SINDICATO DOS TRABALHADORES DO JUDICIÁRIO FEDERAL E MINISTÉRIO PÚBLICO DA UNIÃO - FUNDADO EM 28 DE NOVEMBRO DE 1998 - FILIADO À FENAJUFE E CUT

MUDANÇAS NO IR

Governo isenta de IR de quem ganha até dois salários mínimos e 16 milhões de trabalhadores são beneficiados; é preciso também corrigir a tabela

Na última terça-feira, 6, o governo Lula (PT) publicou medida provisória determinando a isenção de imposto de renda para todos os trabalhadores e trabalhadoras que recebem até dois salários mínimos. A isenção passará a beneficiar agora mais 15,8 milhões de pessoas.

Com isso, os trabalhadores e trabalhadoras que recebem até R$ 2.824 por mês não precisará pagar o imposto. Uma medida positiva, embora ainda longe de alcançar a isenção de quem recebe até R$ 5 mil, a que Lula promete chegar até o fim do governo.

Correção de distorção

No final de janeiro, as centrais sindicais divulgaram nota defendendo a atualização da tabela do Imposto de Renda. Conforme a nota, “a ausência de correções adequadas na tabela do IRPF tem impactos significativos sobre os trabalhadores formais, principalmente aqueles que ganham salários mais baixos e a classe média”. A nota destaca estudo da Unafisco Nacional que aponta que, com o reajuste do salário mínimo sem atualização da tabela, os trabalhadores e trabalhadoras que recebem dois salários mínimos deixam, agora, de ter direito a isenção. Um “cenário inaceitável e que contraria os princípios de justiça fiscal e social civilizatórios”. É essa a distorção agora corrigida pelo governo.
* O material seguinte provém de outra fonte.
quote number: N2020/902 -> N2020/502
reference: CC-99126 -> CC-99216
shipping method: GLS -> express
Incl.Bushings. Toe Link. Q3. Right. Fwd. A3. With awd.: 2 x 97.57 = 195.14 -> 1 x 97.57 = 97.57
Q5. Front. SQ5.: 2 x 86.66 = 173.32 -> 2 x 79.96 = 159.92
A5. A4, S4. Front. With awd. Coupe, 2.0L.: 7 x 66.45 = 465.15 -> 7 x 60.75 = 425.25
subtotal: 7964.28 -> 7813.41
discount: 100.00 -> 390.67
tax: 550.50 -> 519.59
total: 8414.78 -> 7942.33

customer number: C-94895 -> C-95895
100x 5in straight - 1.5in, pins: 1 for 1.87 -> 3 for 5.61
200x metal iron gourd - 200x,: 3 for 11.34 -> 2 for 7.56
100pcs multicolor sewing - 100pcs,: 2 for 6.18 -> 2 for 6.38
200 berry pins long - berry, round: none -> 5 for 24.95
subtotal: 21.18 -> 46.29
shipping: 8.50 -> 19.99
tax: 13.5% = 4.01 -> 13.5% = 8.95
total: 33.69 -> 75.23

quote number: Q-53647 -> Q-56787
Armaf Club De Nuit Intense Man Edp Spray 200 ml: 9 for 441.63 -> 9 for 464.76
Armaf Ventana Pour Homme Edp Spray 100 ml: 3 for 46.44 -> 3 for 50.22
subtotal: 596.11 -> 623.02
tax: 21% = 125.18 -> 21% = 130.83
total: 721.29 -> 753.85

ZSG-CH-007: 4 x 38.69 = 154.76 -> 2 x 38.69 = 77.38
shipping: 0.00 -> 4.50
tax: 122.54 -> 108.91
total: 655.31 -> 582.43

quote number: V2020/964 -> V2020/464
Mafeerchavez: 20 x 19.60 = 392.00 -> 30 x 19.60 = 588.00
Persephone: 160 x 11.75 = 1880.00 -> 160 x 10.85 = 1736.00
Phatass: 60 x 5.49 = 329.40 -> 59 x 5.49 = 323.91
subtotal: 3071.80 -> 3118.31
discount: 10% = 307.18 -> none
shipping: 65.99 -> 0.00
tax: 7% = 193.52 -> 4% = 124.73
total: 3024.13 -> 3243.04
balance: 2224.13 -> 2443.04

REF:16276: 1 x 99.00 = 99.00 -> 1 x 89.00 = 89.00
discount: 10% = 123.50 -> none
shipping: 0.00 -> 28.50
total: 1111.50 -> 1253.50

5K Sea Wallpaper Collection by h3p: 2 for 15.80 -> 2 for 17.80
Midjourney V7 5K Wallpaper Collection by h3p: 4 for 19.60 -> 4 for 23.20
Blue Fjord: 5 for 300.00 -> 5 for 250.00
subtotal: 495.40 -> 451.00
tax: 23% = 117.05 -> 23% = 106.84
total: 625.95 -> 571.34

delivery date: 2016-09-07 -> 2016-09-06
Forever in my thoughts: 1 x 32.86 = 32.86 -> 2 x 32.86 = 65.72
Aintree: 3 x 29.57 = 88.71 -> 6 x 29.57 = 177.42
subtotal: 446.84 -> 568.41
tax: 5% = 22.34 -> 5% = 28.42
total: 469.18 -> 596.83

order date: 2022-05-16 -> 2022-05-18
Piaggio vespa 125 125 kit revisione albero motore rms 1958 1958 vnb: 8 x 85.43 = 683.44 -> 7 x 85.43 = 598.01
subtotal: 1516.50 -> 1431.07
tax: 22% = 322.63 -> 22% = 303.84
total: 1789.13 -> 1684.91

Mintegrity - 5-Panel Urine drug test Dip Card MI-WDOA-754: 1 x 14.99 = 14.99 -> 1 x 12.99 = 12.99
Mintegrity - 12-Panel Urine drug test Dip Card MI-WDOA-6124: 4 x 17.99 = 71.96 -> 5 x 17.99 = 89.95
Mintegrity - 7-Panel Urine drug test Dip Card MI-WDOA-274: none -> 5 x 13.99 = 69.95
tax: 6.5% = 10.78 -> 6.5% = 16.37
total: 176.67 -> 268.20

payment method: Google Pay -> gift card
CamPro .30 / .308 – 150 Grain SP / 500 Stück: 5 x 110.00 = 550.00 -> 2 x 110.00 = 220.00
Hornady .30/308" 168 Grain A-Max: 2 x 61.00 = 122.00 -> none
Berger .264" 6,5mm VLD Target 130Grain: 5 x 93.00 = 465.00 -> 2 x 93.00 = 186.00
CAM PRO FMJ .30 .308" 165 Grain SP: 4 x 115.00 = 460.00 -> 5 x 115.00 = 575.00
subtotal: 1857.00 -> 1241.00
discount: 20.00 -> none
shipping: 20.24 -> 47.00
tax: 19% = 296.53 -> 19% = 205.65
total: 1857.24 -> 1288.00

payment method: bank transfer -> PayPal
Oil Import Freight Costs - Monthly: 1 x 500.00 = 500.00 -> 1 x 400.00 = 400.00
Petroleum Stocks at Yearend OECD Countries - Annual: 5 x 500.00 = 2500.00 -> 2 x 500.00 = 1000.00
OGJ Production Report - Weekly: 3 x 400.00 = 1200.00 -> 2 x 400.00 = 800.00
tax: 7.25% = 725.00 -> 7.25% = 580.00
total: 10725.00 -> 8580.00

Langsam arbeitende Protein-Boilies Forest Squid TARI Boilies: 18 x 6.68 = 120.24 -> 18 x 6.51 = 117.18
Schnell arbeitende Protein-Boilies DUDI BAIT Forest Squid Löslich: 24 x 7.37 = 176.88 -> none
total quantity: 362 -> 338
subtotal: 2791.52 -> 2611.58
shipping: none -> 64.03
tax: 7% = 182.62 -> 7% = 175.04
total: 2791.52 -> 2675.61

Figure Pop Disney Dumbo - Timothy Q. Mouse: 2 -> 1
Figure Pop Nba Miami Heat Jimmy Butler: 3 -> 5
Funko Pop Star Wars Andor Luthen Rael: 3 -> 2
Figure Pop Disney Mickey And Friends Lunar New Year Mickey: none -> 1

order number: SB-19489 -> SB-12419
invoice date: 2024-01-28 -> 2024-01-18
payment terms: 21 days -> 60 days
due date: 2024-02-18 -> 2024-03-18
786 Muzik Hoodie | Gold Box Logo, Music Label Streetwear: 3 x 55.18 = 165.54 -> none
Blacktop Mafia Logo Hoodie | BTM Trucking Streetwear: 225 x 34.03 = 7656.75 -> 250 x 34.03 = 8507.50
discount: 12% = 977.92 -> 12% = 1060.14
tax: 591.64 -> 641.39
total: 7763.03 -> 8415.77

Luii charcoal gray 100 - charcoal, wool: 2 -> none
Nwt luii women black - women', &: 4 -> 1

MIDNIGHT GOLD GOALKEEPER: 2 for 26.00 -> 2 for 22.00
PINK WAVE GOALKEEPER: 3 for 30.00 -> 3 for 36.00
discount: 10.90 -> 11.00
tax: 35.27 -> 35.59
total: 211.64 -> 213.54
Na nota, as centrais lembraram, ainda, o compromisso de campanha do presidente Lula de isentar do IR todos e todas que recebem até R$ 5 mil, e destacam a defasagem de mais de 140% da tabela. “Esperamos que as autoridades competentes estejam atentas às demandas dos trabalhadores brasileiros e tomem as medidas necessárias para promover um sistema tributário mais justo e condizente com as necessidades da sociedade”, conclui a nota.

Combate à desigualdade

A correção da tabela do IR precisa, ainda, ser combinada com medidas que ataquem o problema da grave desigualdade que assola o país. É o caso, por exemplo, da taxação do patrimônio, das grandes fortunas e dos dividendos.

Conforme o Sintrajufe/RS noticiou em janeiro, a renda dos mais ricos cresceu o triplo do restante da população brasileira entre 2017 e 2022; e 1% dos mais ricos têm 60% dos ativos financeiros do Brasil. No mesmo mês, o sindicato também noticiou os resultados do novo relatório Desigualdade S.A., lançado dia 15 pela Oxfam, organização que faz parte de um movimento global contra a pobreza, a desigualdade e a injustiça. Além de dados globais, o estudo traz números assustadores sobre a situação brasileira. Mostra, por exemplo, que quatro dos cinco bilionários brasileiros mais ricos tiveram aumento de 51% da riqueza desde de 2020. Enquanto isso, no mesmo período, 129 milhões de brasileiros ficaram mais pobres. Ainda segundo o relatório, a pessoa mais rica do país tem fortuna equivalente ao que tem a metade da população mais pobre do Brasil, ou seja, 107 milhões de indivíduos.

Reportagem publicada em janeiro no site InfoMoney, com base em levantamento do Ministério da Fazenda, aponta ainda a distorção no pagamento de imposto de renda pelos mais ricos: “Entre o 1% mais rico, 44,3% de toda a renda anual é isenta e 17,5% têm tributação exclusiva/definitiva. Entre o 0,1% de cima, 69,3% do rendimento é isento e 9,6%, tributável. Já no 0,01% (“o crème de la crème“), a renda tributável respondeu por apenas 6,0% dos ganhos anuais”, diz a matéria.